🤖 AI Summary
In medical image registration, existing deep learning models lack reliable test-time uncertainty estimation, and mainstream approaches require architectural modifications or retraining—rendering them incompatible with already-deployed pretrained models. To address this, we propose a plug-and-play, architecture- and training-free framework for test-time uncertainty estimation. Leveraging the equivariance of registration transformations, our method induces predictive variance via spatial input perturbations and, for the first time, decomposes perturbation-induced uncertainty into intrinsic discretization uncertainty and bias jitter—yielding pixel-wise uncertainty maps highly correlated with registration error. The framework is model-agnostic and compatible with any pretrained registration network. We validate its effectiveness across diverse anatomical regions (brain, heart, abdomen, lung) and multiple state-of-the-art models. Results demonstrate substantial improvements in risk awareness and deployment safety for clinical applications and large-scale studies.
📝 Abstract
Accurate image registration is essential for downstream applications, yet current deep registration networks provide limited indications of whether and when their predictions are reliable. Existing uncertainty estimation strategies, such as Bayesian methods, ensembles, or MC dropout, require architectural changes or retraining, limiting their applicability to pretrained registration networks. Instead, we propose a test-time uncertainty estimation framework that is compatible with any pretrained networks.
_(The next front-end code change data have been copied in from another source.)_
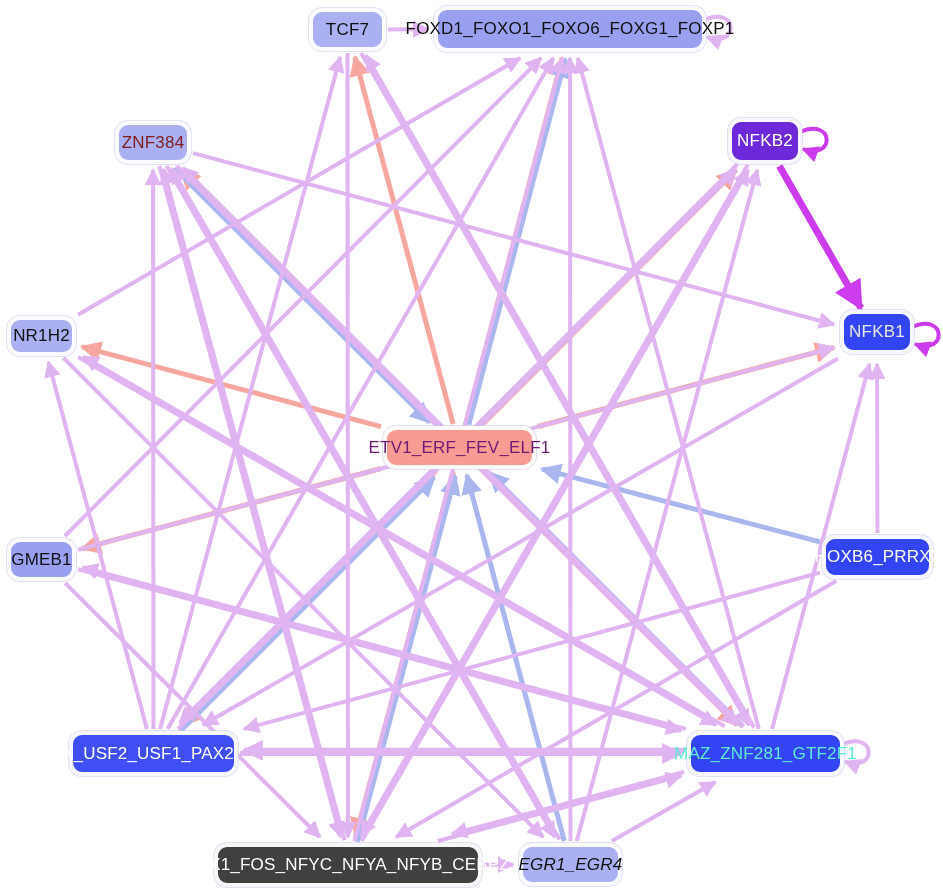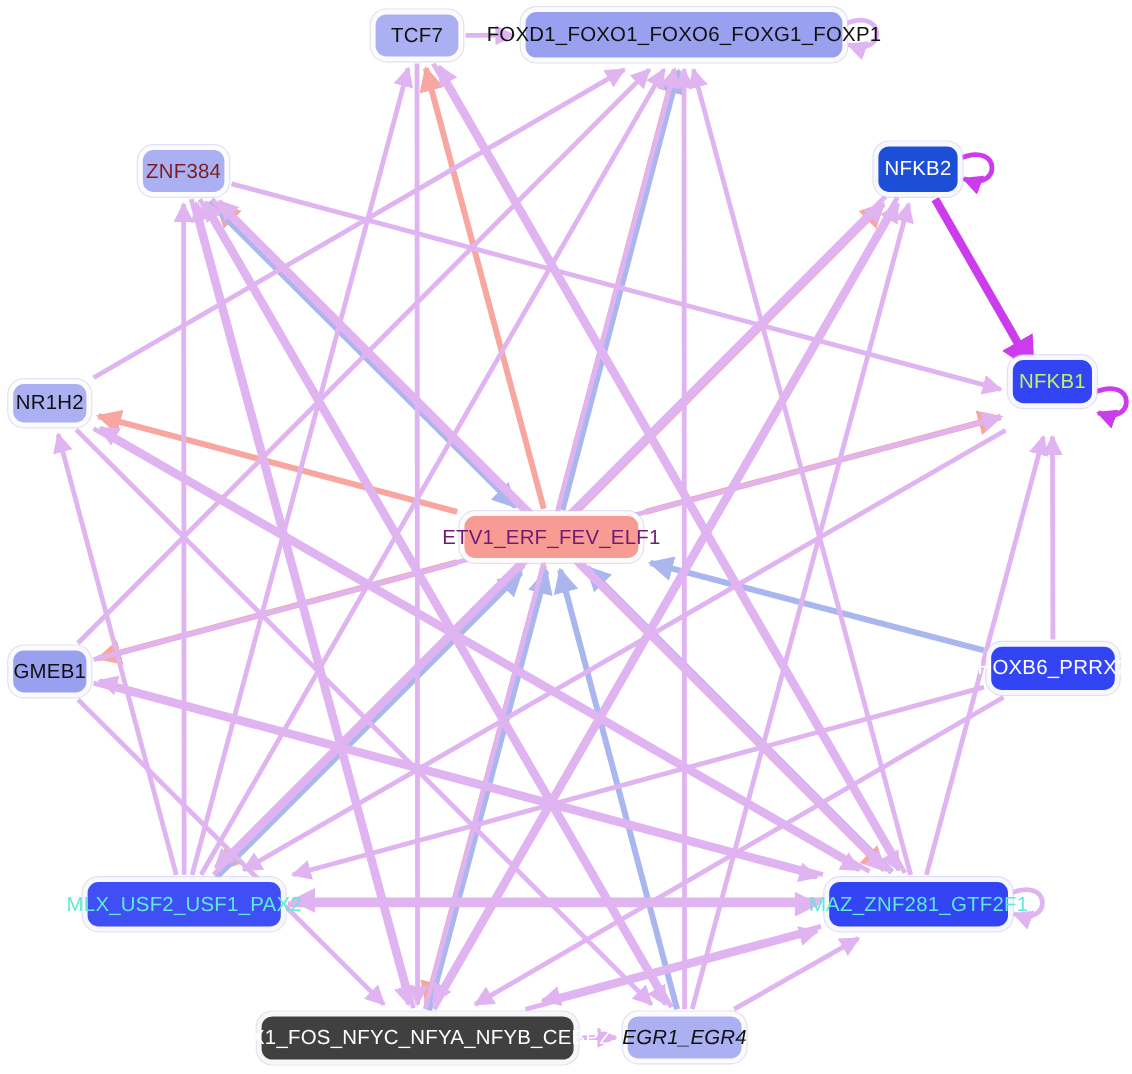--- a/index.html
+++ b/index.html
@@ -115,7 +115,7 @@
     <div class="node" style="left: 115px; top: 121px; width: 76px; height: 43px; background: rgb(170, 176, 242); color: #7f1d1d;">
       <span>ZNF384</span>
     </div>
-    <div class="node" style="left: 728px; top: 118px; width: 74px; height: 46px; background: #1d4ed8; color: rgb(255, 255, 255);">
+    <div class="node" style="left: 728px; top: 118px; width: 74px; height: 46px; background: #6d28d9; color: rgb(255, 255, 255);">
       <span>NFKB2</span>
     </div>
     <div class="node" style="left: 7px; top: 316px; width: 69px; height: 40px; background: rgb(170, 176, 242); color: rgb(16, 16, 16);">

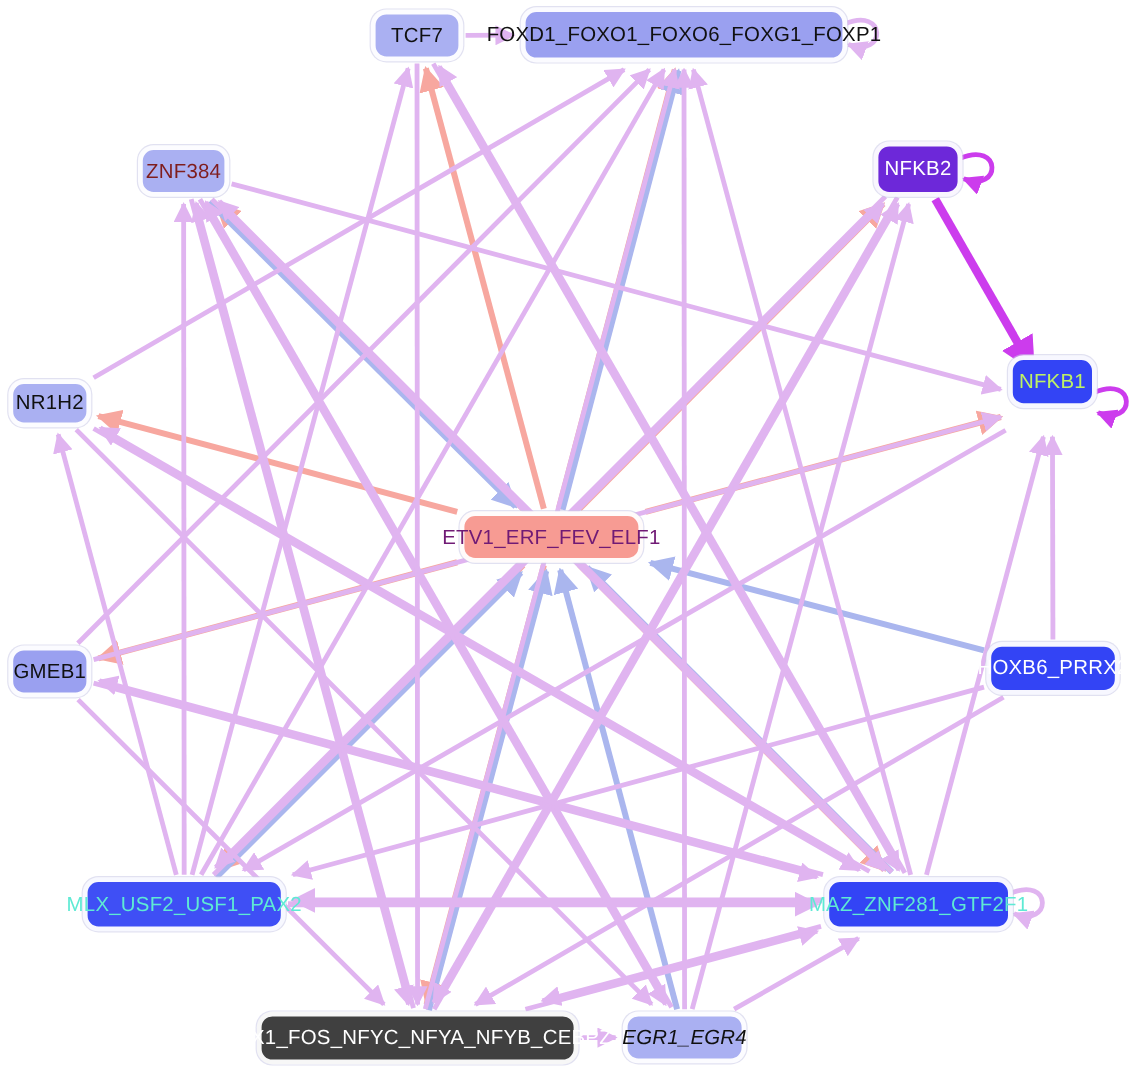--- a/index.html
+++ b/index.html
@@ -121,7 +121,7 @@
     <div class="node" style="left: 7px; top: 316px; width: 69px; height: 40px; background: rgb(170, 176, 242); color: rgb(16, 16, 16);">
       <span>NR1H2</span>
     </div>
-    <div class="node" style="left: 840px; top: 296px; width: 74px; height: 44px; background: rgb(51, 68, 245); color: #bef264;">
+    <div class="node" style="left: 840px; top: 310px; width: 74px; height: 44px; background: rgb(51, 68, 245); color: #e5e5e5;">
       <span>NFKB1</span>
     </div>
     <div class="node" style="left: 383px; top: 426px; width: 153px; height: 43px; background: rgb(247, 155, 147); color: #701a75;">

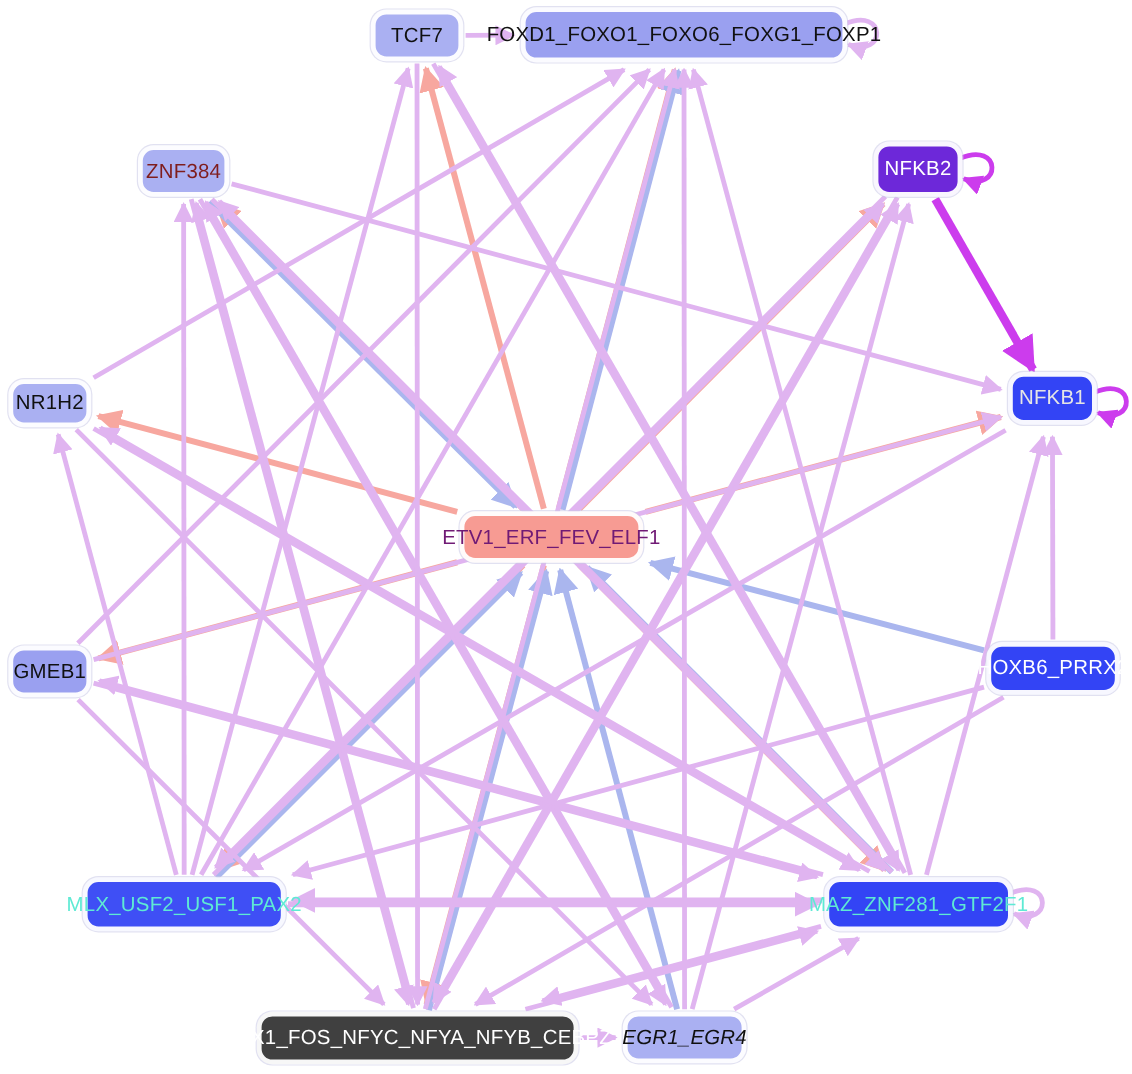--- a/index.html
+++ b/index.html
@@ -133,7 +133,7 @@
     <div class="node" style="left: 822px; top: 535px; width: 111px; height: 44px; background: rgb(51, 68, 245); color: rgb(255, 255, 255);">
       <span>HOXB6_PRRX2</span>
     </div>
-    <div class="node" style="left: 69px; top: 731px; width: 169px; height: 45px; background: rgb(63, 79, 245); color: #5eead4;">
+    <div class="node" style="left: 69px; top: 731px; width: 169px; height: 45px; background: rgb(63, 79, 245); color: #ffffff; justify-content: flex-end;">
       <span>MLX_USF2_USF1_PAX2</span>
     </div>
     <div class="node" style="left: 687px; top: 731px; width: 157px; height: 45px; background: rgb(51, 68, 245); color: #5eead4;">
Our framework is grounded in the transformation equivariance property of registration, which states that the true mapping between two images should remain consistent under spatial perturbations of the input. By analyzing the variance of network predictions under such perturbations, we derive a theoretical decomposition of perturbation-based uncertainty in registration. This decomposition separates into two terms: (i) an intrinsic spread, reflecting epistemic noise, and (ii) a bias jitter, capturing how systematic error drifts under perturbations. Across four anatomical structures (brain, cardiac, abdominal, and lung) and multiple registration models (uniGradICON, SynthMorph), the uncertainty maps correlate consistently with registration errors and highlight regions requiring caution. Our framework turns any pretrained registration network into a risk-aware tool at test time, placing medical image registration one step closer to safe deployment in clinical and large-scale research settings.